La Cour suprême invalide l’ordre d’expulsion des Tamouls

La Cour suprême du Sri Lanka a ordonné l’arrêt immédiat de l’expulsion des Tamouls de Colombo, la capitale, une opération de sécurisation menée par la police et vivement critiquée par la communauté nationale et internationale.

Près de 400 hommes, femmes et enfants de la minorité tamoule, expulsés de Colombo par des agents de police et des forces de sécurité, ont été abandonnés dans la ville de Vavuniya, dans le nord, le 7 juin.

Après une descente de la police et de l’armée dans des auberges de Colombo, ces membres de la communauté tamoule ont été regroupés dans des bus, puis ont été conduits à une centaine de kilomètres de leurs domiciles, dans des zones de conflit parfois très isolées.

La décision de la Cour suprême fait suite à une pétition déposée par le Centre for Policy Alternatives, une association locale de défense des droits de l’homme, pour protester contre l’ordre d’expulsion des Tamouls.

Le gouvernement américain s’est joint à plusieurs associations de défense des droits de l’homme, tant nationales qu’internationales, pour condamner l’expulsion et exiger l’arrêt de cette discrimination.

« Les Etats-Unis condamnent l’éviction des Tamouls de Colombo », a indiqué un communiqué de l’ambassade américaine. « Nous invitons le gouvernement du Sri Lanka à mettre fin à l’éloignement forcé de ses citoyens de Colombo, à rendre publique la destination des personnes déjà expulsées, et à garantir leur sécurité et leur bien-être ».

« Une discrimination notoire »

Selon Human Rights Watch, il s’agit d’un acte de « discrimination notoire » susceptible d’alimenter les tensions interethniques.

Au moins huit bus transportant des Tamouls originaires du district de Jaffna et de Trincomalee, dans l’est, ont été obligés de s’arrêter dans une école de Vavuniya, une décision qui s’inscrit dans le cadre d’une opération de sécurisation visant à débarrasser la capitale des militants du mouvement séparatiste des Tigres tamouls.

Entre temps, les personnes expulsées à Vavuniya ont été prises en charge par des organisations non gouvernementales.

« Nous leur fournissons de la nourriture et de l’eau et procédons à une évaluation de la situation », a expliqué à IRIN Davide Vignati, chargé de la communication publique du Comité international de la Croix-Rouge (CICR).

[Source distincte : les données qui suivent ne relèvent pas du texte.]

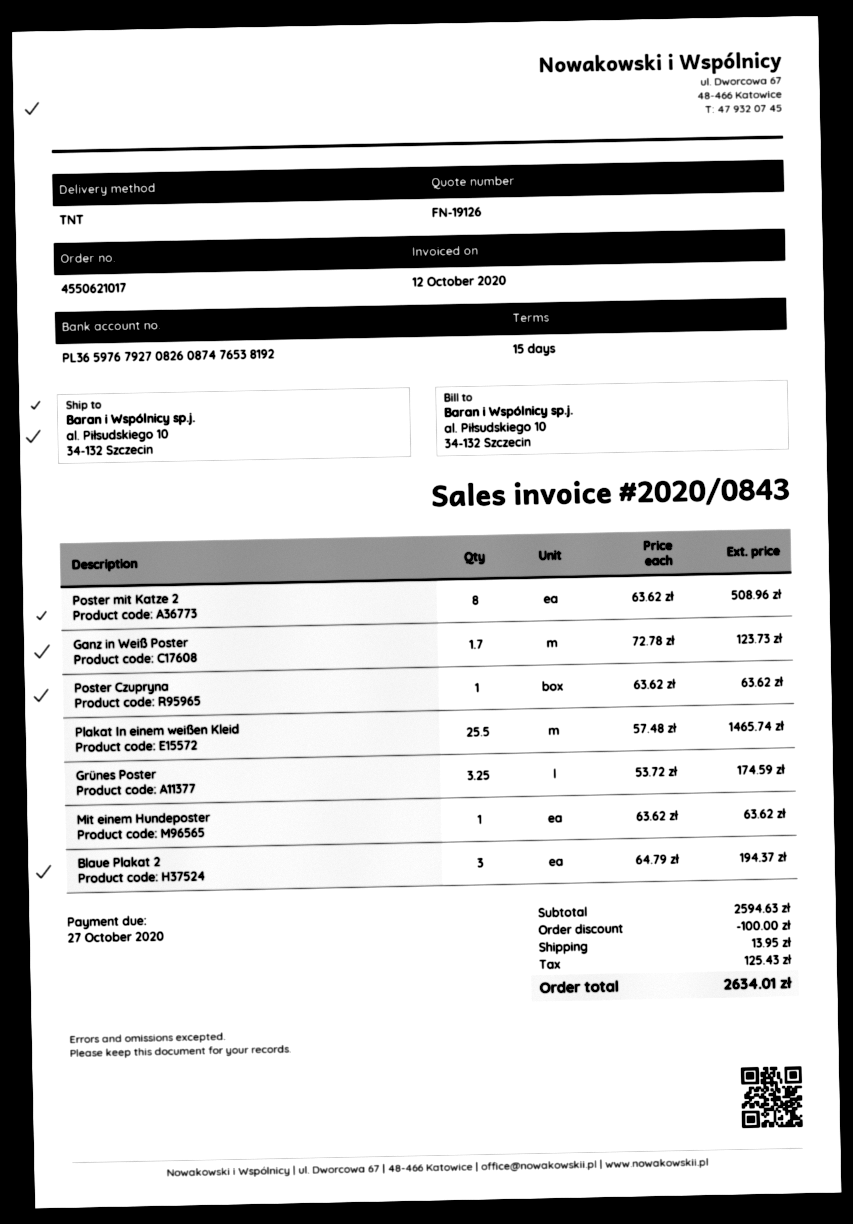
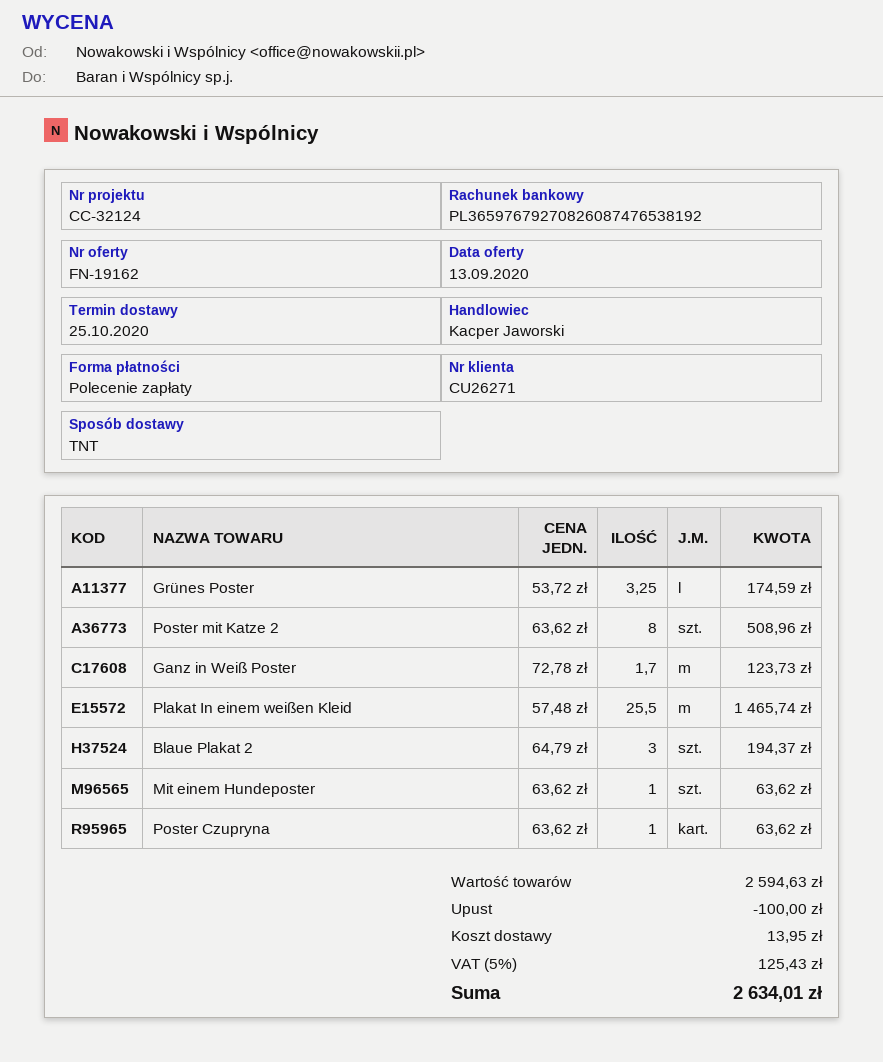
quote number: FN-19126 -> FN-19162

Pour M. Keheliya Rambukwelle, porte-parole du ministère de la Défense, il s’agissait plutôt d’une opération d’aide au « retour volontaire » des Tamouls.

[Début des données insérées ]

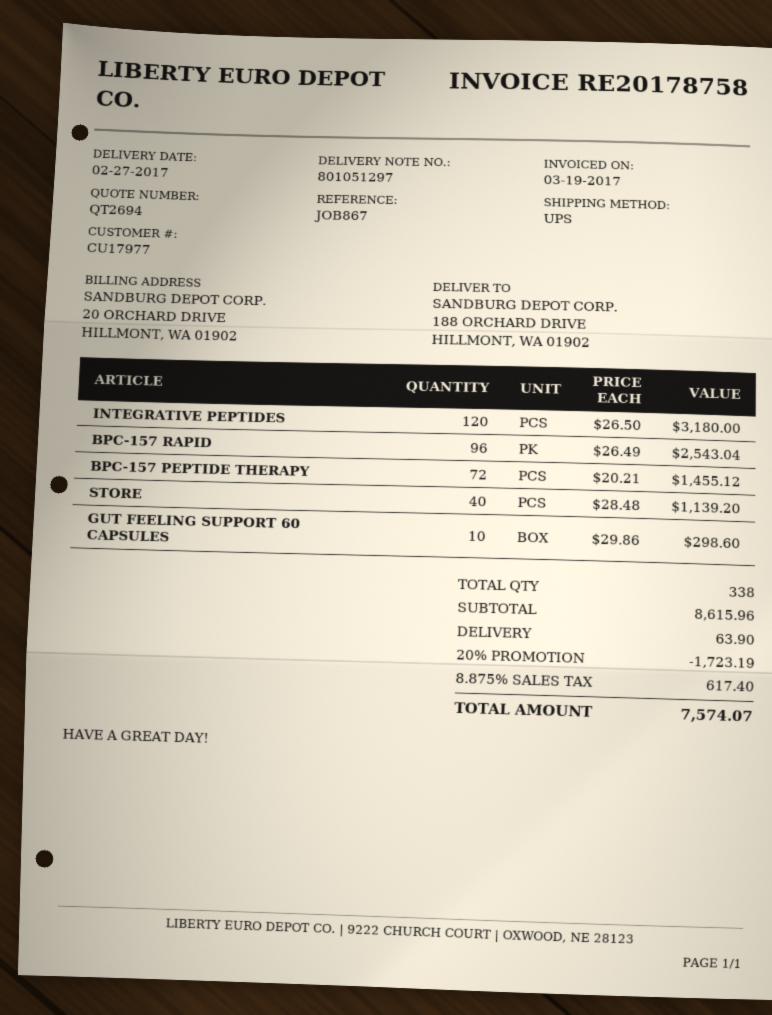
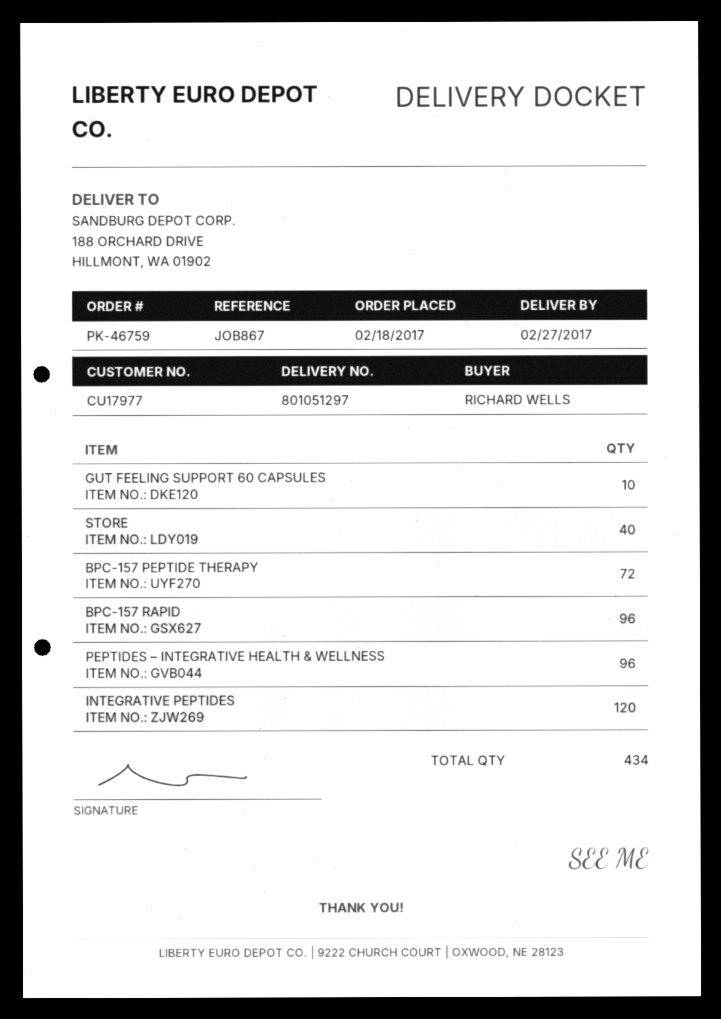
PEPTIDES – INTEGRATIVE HEALTH & WELLNESS: none -> 96
total quantity: 338 -> 434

Les expulsés et les propriétaires des maisons d’hôtes ont formellement démenti cette allégation, en expliquant que des enfants et des adultes avaient été réveillés et contraints de monter à bord des bus, sans avoir le temps d’emporter avec eux de la nourriture, des vêtements ou de l’argent.

« Ils ne nous ont pas autorisés à prendre nos vêtements ou à nous rendre aux toilettes », a expliqué un expulsé tamoul à une chaîne de télévision.

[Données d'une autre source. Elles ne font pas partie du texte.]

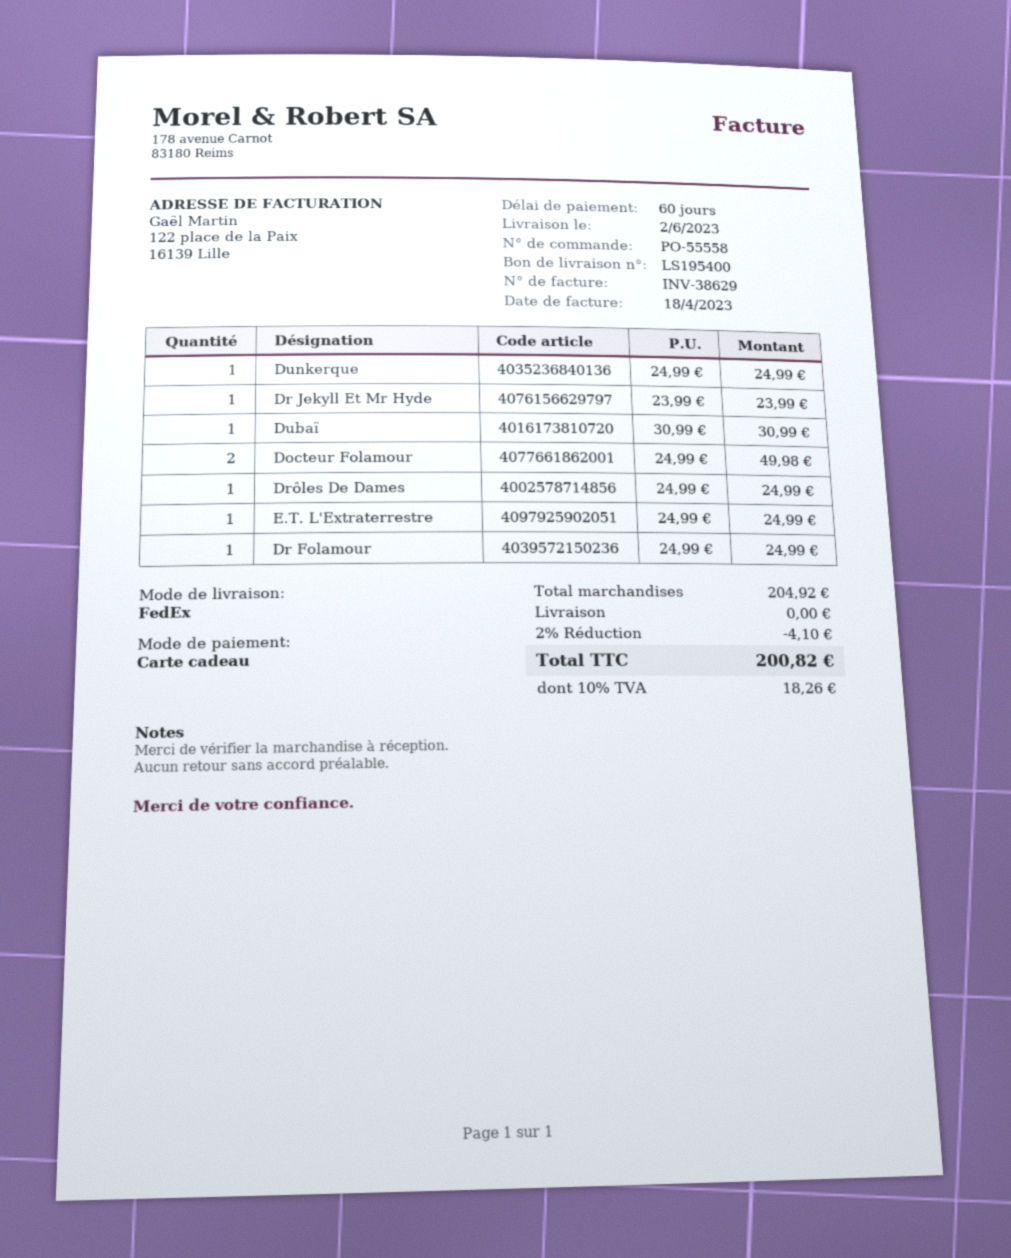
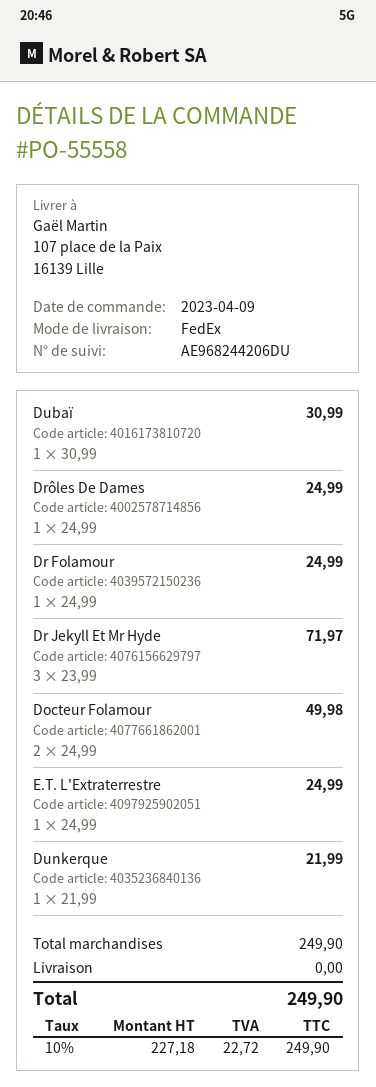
Dunkerque: 1 x 24.99 = 24.99 -> 1 x 21.99 = 21.99
Dr Jekyll Et Mr Hyde: 1 x 23.99 = 23.99 -> 3 x 23.99 = 71.97
subtotal: 204.92 -> 249.90
discount: 2% = 4.10 -> none
tax: 10% = 18.26 -> 10% = 22.72
total: 200.82 -> 249.90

Colombo compte une forte communauté de Tamouls, mais beaucoup d’entre eux viennent dans cette ville pour se faire soigner, obtenir un visa en vue de se rendre à l’étranger ou dans le cadre de leurs activités commerciales, et généralement, ils logent dans des auberges bon marché.

Depuis la recrudescence des combats entre les troupes gouvernementales et les militants du mouvement séparatiste des Tigres de libération d’Eelam Tamoul, en 2006, les Tamouls vivant dans les zones de conflit dans le nord et l’est du Sri Lanka doivent posséder une autorisation spéciale pour se déplacer sur l’île.

L’opération de sécurisation du 7 juin a eu lieu une semaine après que Victor Perera, inspecteur général de la police, ait annoncé que les Tamouls qui traîneraient à Colombo seraient renvoyés dans leur localité d’origine, s’ils ne disposaient pas d’une attestation d’emploi justifiant leur présence dans la capitale.

Selon le ministère de la Défense, cette opération était nécessaire pour sécuriser la capitale, après les attaques à la bombe perpétrées le mois dernier par les Tigres tamouls, des attaques qui avaient fait neuf morts.

« Des enquêtes avaient également révélé que les auteurs de ces attaques meurtrières avaient élaboré et exécuté leur plans cruels à partir de ces auberges », a souligné le ministère.